Даже в серьёзных, кожей переплетённых врачебных трудах Приблеву доводилось читать, что после родов матери стремительно глупеют. В том нет их вины, поясняли труды, это естественное следствие усталости организма и в то же время эдакий специальный природный механизм, дабы роженица не отвлекалась от беззащитного своего потомка на внешний мир. Но, кажется, глупеют не одни лишь матери. И не из-за усталости или механизмов.
Просто вот так действует на людей осознание хрупкости того, за что им придётся ещё не меньше десятка лет быть в ответе.
Глядя на младенца, улыбались все — даже обычно строгий Юр взлохматил волосы и расцвёл. Получилось. Если гомункул из печи чем-то отличался от человека — а он отличался как минимум сроком созревания, сократившимся до полугода; но если было и что-то ещё, сейчас об этом никто не думал.
Когда перерезали пуповину, один из клапанов печи отстегнулся, и часть тёплой воды разлилась по полу. По полу дощатому, невыметенному — а ведь смешно они смотрелись в Порту, но в торжественной, как на выход одежде.
«Я хотела назвать его Димой, а Анжей говорит, что это, конечно, по-росски, но всё же недостаточно, — госпожа Туралеева и не силилась оторвать от чада глаз. — Что ж, будет Петюний».
«Сударыня, а ведь я просил вас зайти ко мне дня два назад, — в голосе мистера Уилбери перекатывались лёгкий акцент и куда менее лёгкий укор. — Мы ведь с вами говорили о лактации…»
Госпожа Туралеева заметно поёжилась.
«Вы не должны… Вы зря боитесь, — увещевал мистер Уилбери. — Just a little pinprick, no? Пара укольчиков…»
«Аристократической даме подобает иметь кормилицу, — прикрыл супругу плечом Анжей Войцехович. — Ваши процедуры по добыванию молока…»
«Неужто вы мне не доверяете? Неужто я и мои люди не доказали свою компетенцию?»
«Ну, вообще говоря, компетенция в одном вопросе не подразумевает компетенции в других, — поспешил вклиниться Приблев. — Простите, мистер Уилбери, я не пытаюсь вас обвинить или уличить, просто…»
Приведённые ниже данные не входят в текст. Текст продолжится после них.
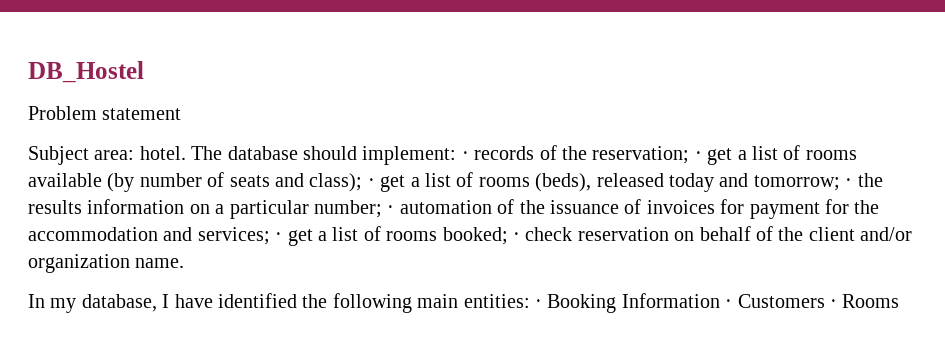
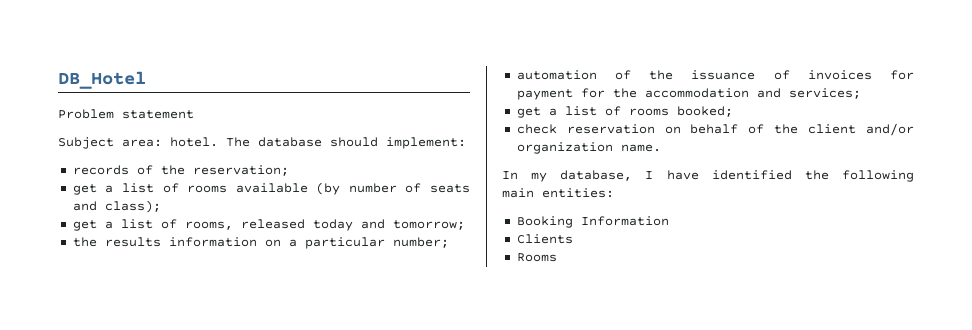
[28,61,144,83] DB_Hostel -> [58,71,146,89] DB_Hotel
[461,151,469,160] · -> (466, 143) //
[694,151,702,160] · -> (289, 170) //
[367,172,592,192] · get a list of rooms (beds), -> [72,219,233,231] // get a list of rooms,
[845,178,853,187] · -> (465, 225) //
[387,205,395,214] · -> (449, 242) //
[275,232,283,241] · -> (861, 93) //
[512,232,520,241] · -> (733, 111) //
[534,299,542,308] · -> (614, 193) //
[725,294,837,308] · Customers · -> [516,234,573,244] // Clients //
«О, но разве я не доказал свою компетенцию в биологической химии? — Мистер Уилбери лукаво усмехнулся. — Припоминаю, что господин Золотце заказывал у меня препарат, связанный со зрением…»
«Stop it, — буркнул Юр, — we have more than enough experimental specimen».
Мистер Уилбери пожал плечами. Он тоже был зачарован своим достижением. Достижение пищало и повизгивало резким голосом, но в Порту, где возобновился вой корабельных сирен, это звучало уместно.
«Позвольте мне вас проводить, — расшаркался Приблев, — „Метель“ ждёт совсем рядом. Правда, я не решился брать водителя — попробую уж как-нибудь сам…»
«Не переживайте, — впервые подняла глаза госпожа Туралеева, — я вожу. Только, умоляю, не уроните Петюнчика».